TASK GOAL: Copy all records exactly; omit pictures.

EXCERPTED DATA:
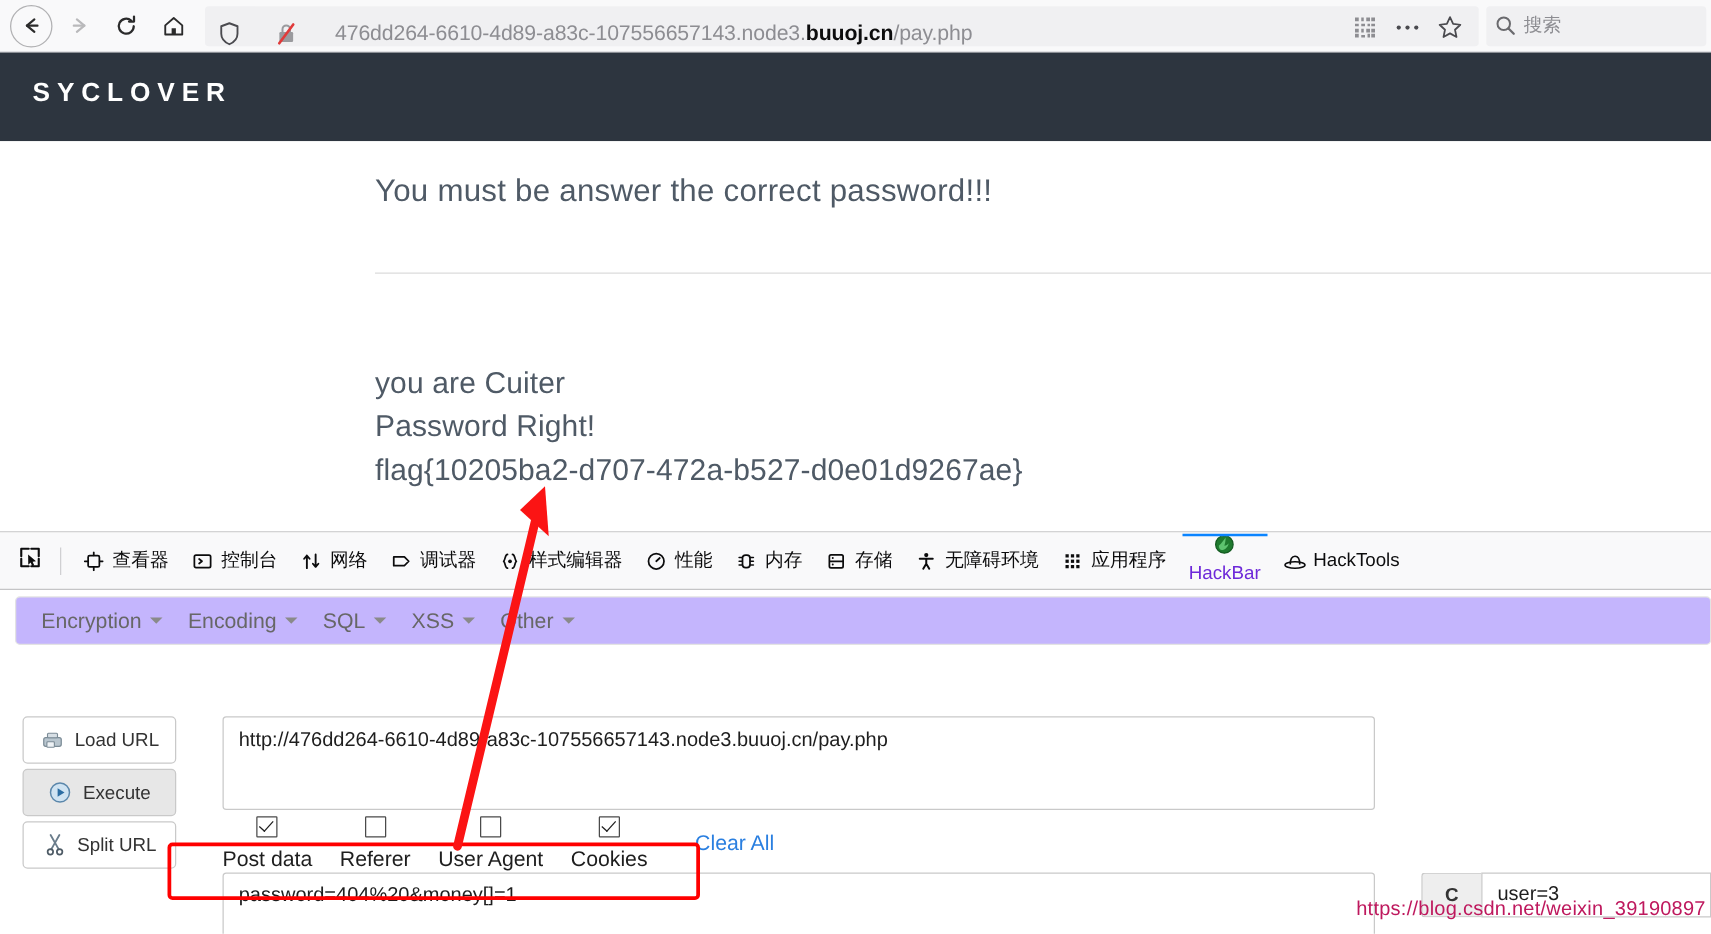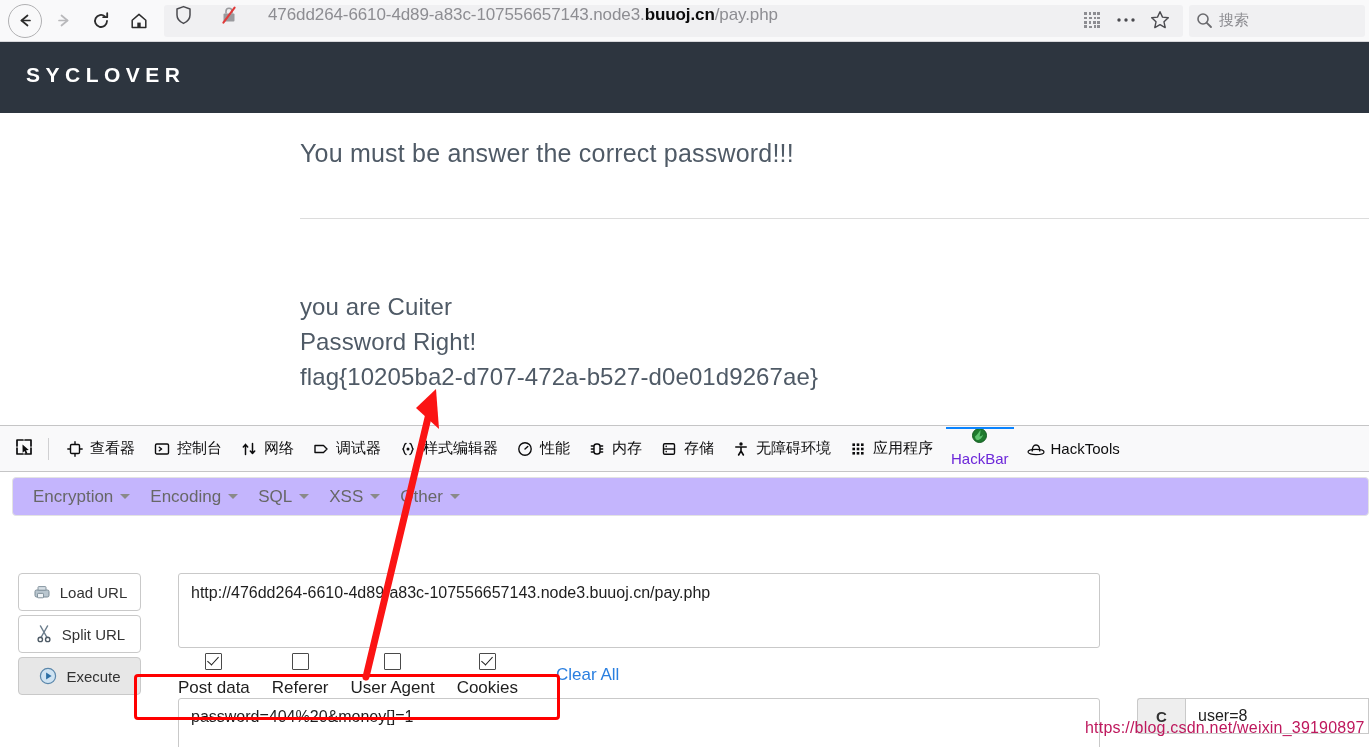--- a/index.html
+++ b/index.html
@@ -49,7 +49,7 @@
     background: #f0f0f2;
     border-radius: 3px;
     display: flex;
-    align-items: flex-start;
+    align-items: flex-end;
     padding: 0 6px;
     min-width: 0;
     gap: 20px;

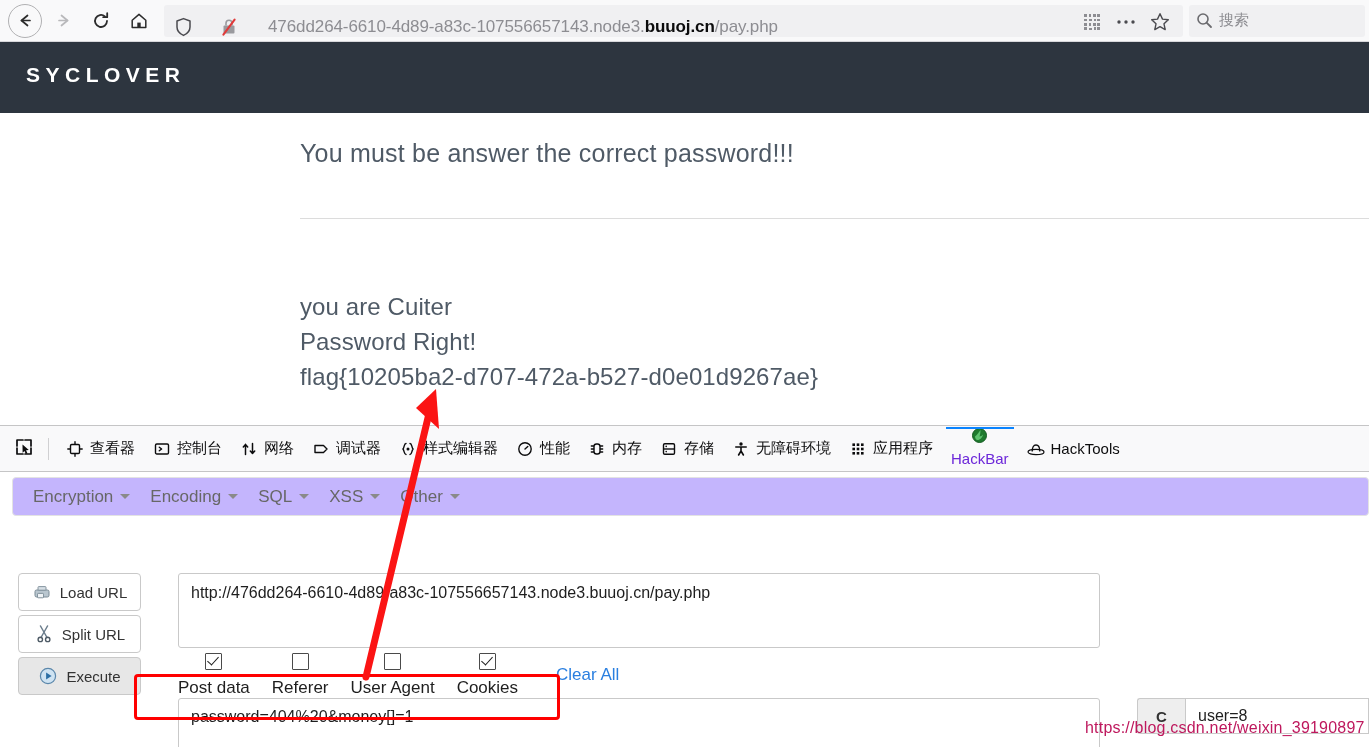--- a/index.html
+++ b/index.html
@@ -684,6 +684,15 @@
           </span>
           <span>Load URL</span>
         </div>
+        <div class="hb-btn filled">
+          <span class="bicon">
+            <svg width="18" height="18" viewBox="0 0 18 18">
+                <circle cx="9" cy="9" r="7.6" fill="#cfe3f2" stroke="#5b87ab" stroke-width="1.2"></circle>
+                <path d="M7.1 5.6 L12.6 9 L7.1 12.4 Z" fill="#2b6da3"></path>
+              </svg>
+          </span>
+          <span>Execute</span>
+        </div>
         <div class="hb-btn">
           <span class="bicon">
             <svg width="16" height="18" viewBox="0 0 16 18">
@@ -693,15 +702,6 @@
               </svg>
           </span>
           <span>Split URL</span>
-        </div>
-        <div class="hb-btn filled">
-          <span class="bicon">
-            <svg width="18" height="18" viewBox="0 0 18 18">
-                <circle cx="9" cy="9" r="7.6" fill="#cfe3f2" stroke="#5b87ab" stroke-width="1.2"></circle>
-                <path d="M7.1 5.6 L12.6 9 L7.1 12.4 Z" fill="#2b6da3"></path>
-              </svg>
-          </span>
-          <span>Execute</span>
         </div>
       </div>
 

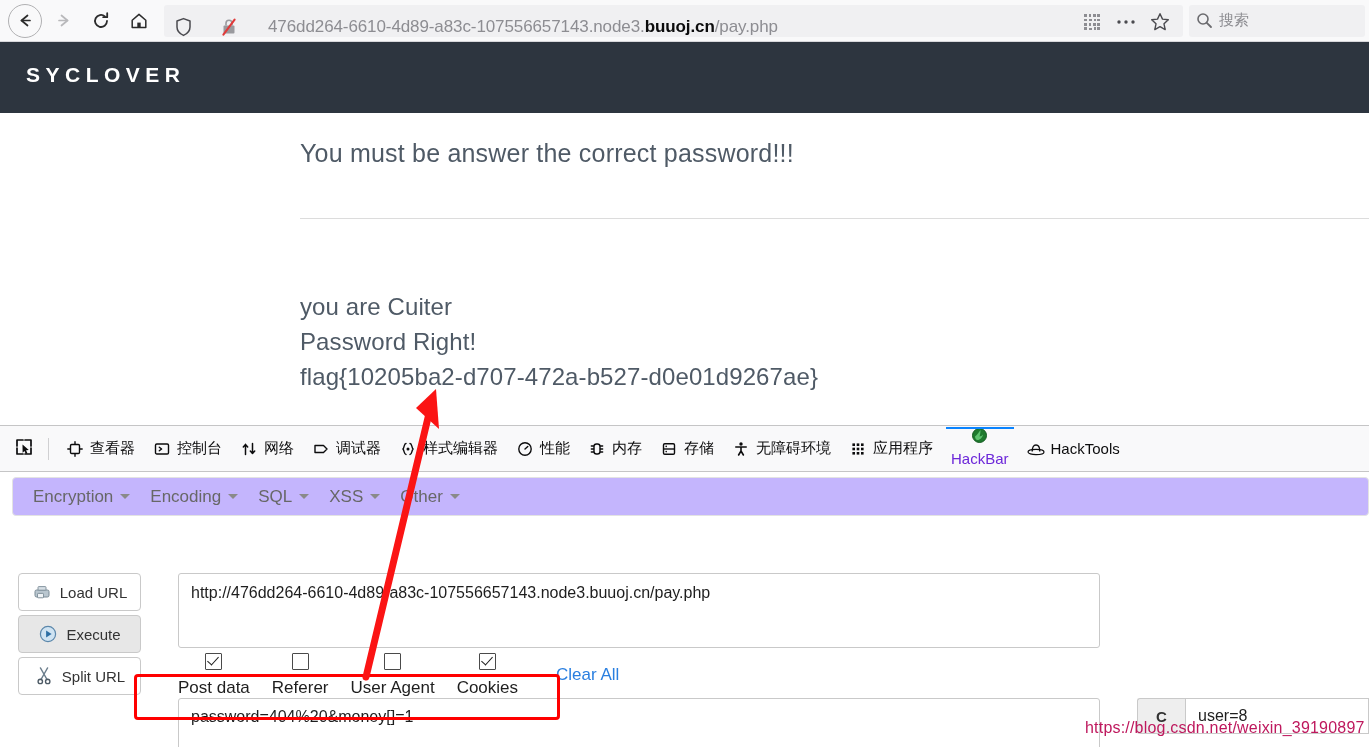--- a/index.html
+++ b/index.html
@@ -731,7 +731,7 @@
 
       <div class="hb-cookie">
         <div class="hb-cookie-prefix">C</div>
-        <div class="hb-cookie-input">user=8</div>
+        <div class="hb-cookie-input">user=3</div>
       </div>
 
     </div>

EXERCISE SOLUTION:
--- a/index.html
+++ b/index.html
@@ -49,7 +49,7 @@
     background: #f0f0f2;
     border-radius: 3px;
     display: flex;
-    align-items: flex-start;
+    align-items: flex-end;
     padding: 0 6px;
     min-width: 0;
     gap: 20px;

--- a/index.html
+++ b/index.html
@@ -684,6 +684,15 @@
           </span>
           <span>Load URL</span>
         </div>
+        <div class="hb-btn filled">
+          <span class="bicon">
+            <svg width="18" height="18" viewBox="0 0 18 18">
+                <circle cx="9" cy="9" r="7.6" fill="#cfe3f2" stroke="#5b87ab" stroke-width="1.2"></circle>
+                <path d="M7.1 5.6 L12.6 9 L7.1 12.4 Z" fill="#2b6da3"></path>
+              </svg>
+          </span>
+          <span>Execute</span>
+        </div>
         <div class="hb-btn">
           <span class="bicon">
             <svg width="16" height="18" viewBox="0 0 16 18">
@@ -693,15 +702,6 @@
               </svg>
           </span>
           <span>Split URL</span>
-        </div>
-        <div class="hb-btn filled">
-          <span class="bicon">
-            <svg width="18" height="18" viewBox="0 0 18 18">
-                <circle cx="9" cy="9" r="7.6" fill="#cfe3f2" stroke="#5b87ab" stroke-width="1.2"></circle>
-                <path d="M7.1 5.6 L12.6 9 L7.1 12.4 Z" fill="#2b6da3"></path>
-              </svg>
-          </span>
-          <span>Execute</span>
         </div>
       </div>
 

--- a/index.html
+++ b/index.html
@@ -731,7 +731,7 @@
 
       <div class="hb-cookie">
         <div class="hb-cookie-prefix">C</div>
-        <div class="hb-cookie-input">user=8</div>
+        <div class="hb-cookie-input">user=3</div>
       </div>
 
     </div>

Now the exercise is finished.